Columbus, Ohio
June 24, 2017
June 24, 2017
June 28, 2017
Pre-College: Fundamental Research in Engineering Education (2)
Pre-College Engineering Education Division
Diversity
39
10.18260/1-2--28213
https://peer.asee.org/28213
3741
Pamela S. Lottero-Perdue, Ph.D., is Associate Professor of Science Education in the Department of Physics, Astronomy & Geosciences at Towson University. She has a bachelor’s degree in mechanical engineering, worked briefly as a process engineer, and taught high school physics and pre-engineering. She has taught engineering and science to children in multiple informal settings. As a pre-service teacher educator, she includes engineering in her elementary and early childhood science methods courses, and has developed engineering education courses for middle school pre-service teachers and practicing elementary teachers. She has provided science and engineering professional development to multiple schools and school systems in Maryland, and has significantly contributed to the writing of many integrated STEM units of instruction used by teachers and school systems. Her research has examined factors that support and those that hinder elementary teachers as they learn to teach engineering, and currently focuses on how children learn to engineer and in the process, learn to fail and productively persist. She is the Director of the Integrated STEM Instructional Leadership (PreK-6) Post-Baccalaureate Certificate Program at TU. She currently serves as the Chair of the Pre-College Engineering Education Division of ASEE, and is a member of the ASEE Board of Directors Committee on P12 Engineering Education.

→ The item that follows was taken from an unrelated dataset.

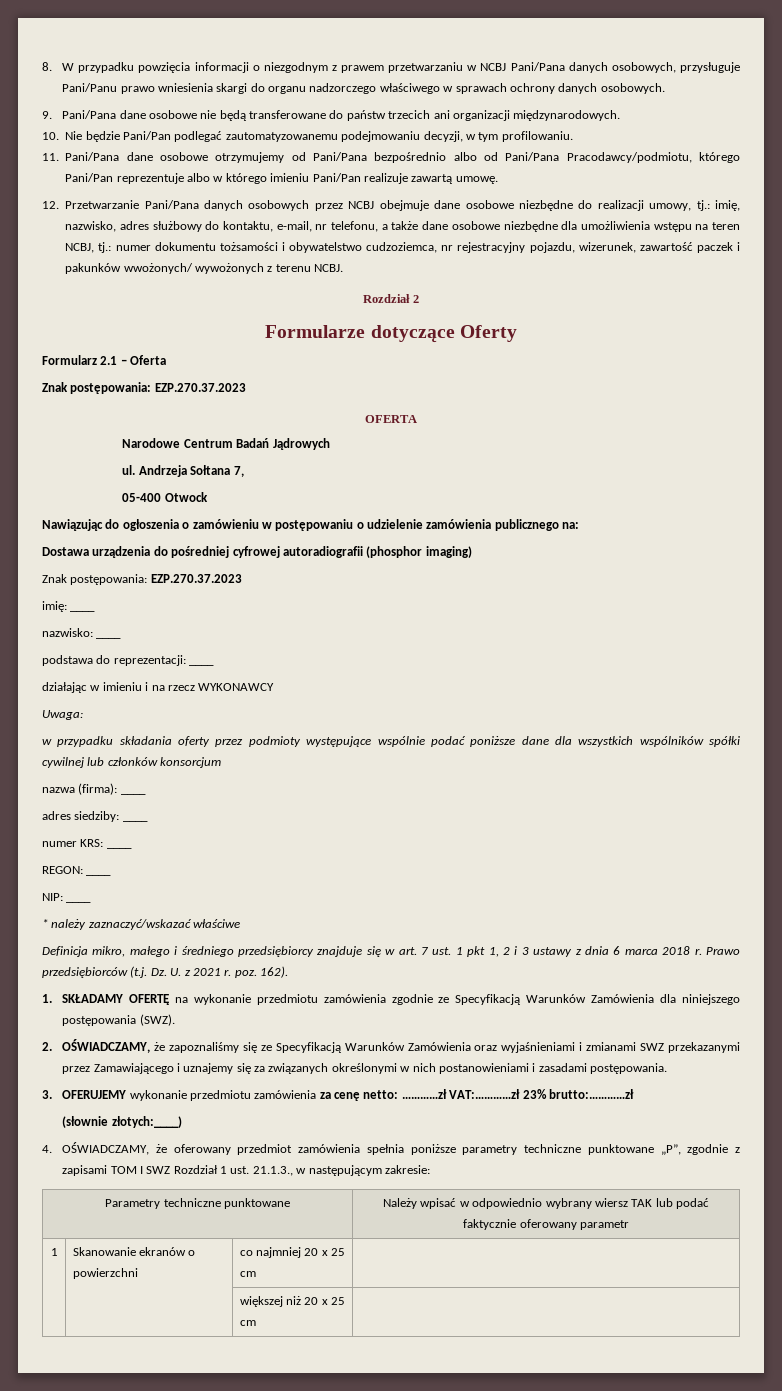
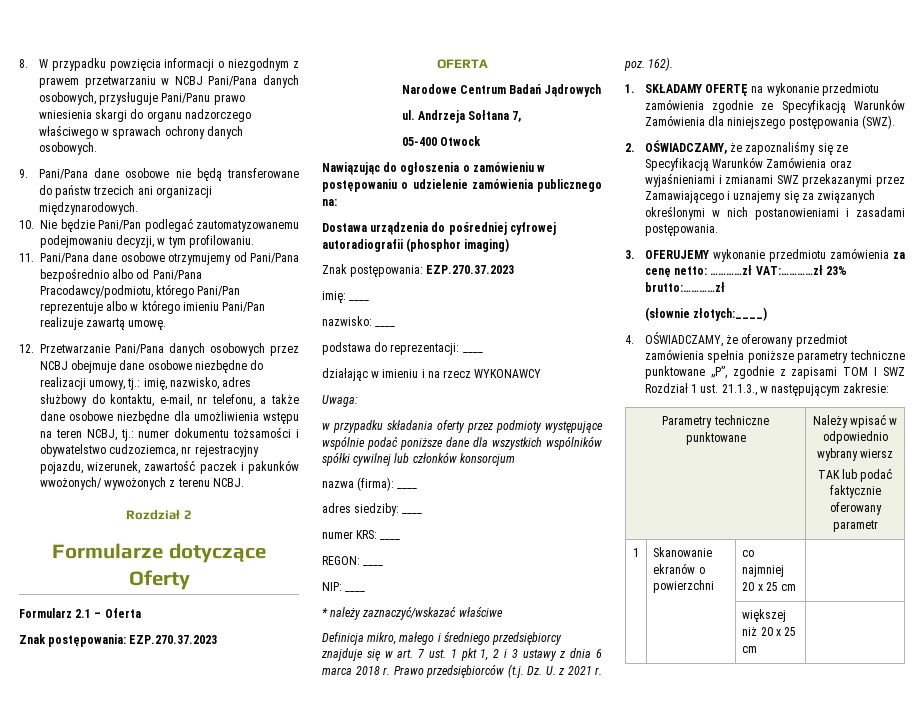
- Parametry techniczne punktowane | Należy wpisać w odpowiednio wybrany wiersz TAK lub podać faktycznie oferowany parametr
+ Parametry techniczne punktowane | Należy wpisać w odpowiednio wybrany wiersz
+ TAK lub podać faktycznie oferowany parametr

In this qualitative study, I describe elementary students’ reflections on engineering design failure, their exposure to “fail words” (i.e., fail, failure, failed, etc.) in and out of school, and what they think it means to fail. This work draws from the idea that while design failure is a normal part of engineering practice, the concept of failure and the fail words themselves have very particular meanings in the context of engineering that are likely to be different than meanings these words and ideas take on in other contexts. Data collected for this study included 14 video-recorded, semi-structured focus group interviews with a total of 29 students, and the design journals of those students for the two Engineering is Elementary engineering units that they learned. Analysis involved an iterative approach to generating and refining codes to describe the range experiences, word use, and meaning making in the data. Students identified their first and second designs within design challenges as having failed overall, somewhat, or not at all. Their evidence for these assessments varied, and included criteria-based assessments (e.g., a design failed if it did not perform well against multiple criteria) that are in alignment with good engineering practice. Teams used other strategies, as well, including identifying a “most important criterion” amongst multiple design criteria, and determining their design success based upon how well other teams in the class performed. Students were exposed to fail words in and out of school. They heard fail words in various settings, including within the context of organized sports, from their parents, and in the media. Students had different conceptions of failure, including that it was associated with poor performance, quitting, failure analysis and improvement. Implications of this study include suggestions for preservice and inservice teachers, teacher educators, and professional development providers. Those suggestions include the need for teachers to: have conversations with students about fail words and their meanings; present an engineering definition for design failure to students; avoid the use of clichés about failure; and ensure that students follow testing procedures and assess design performance accurately and consistently.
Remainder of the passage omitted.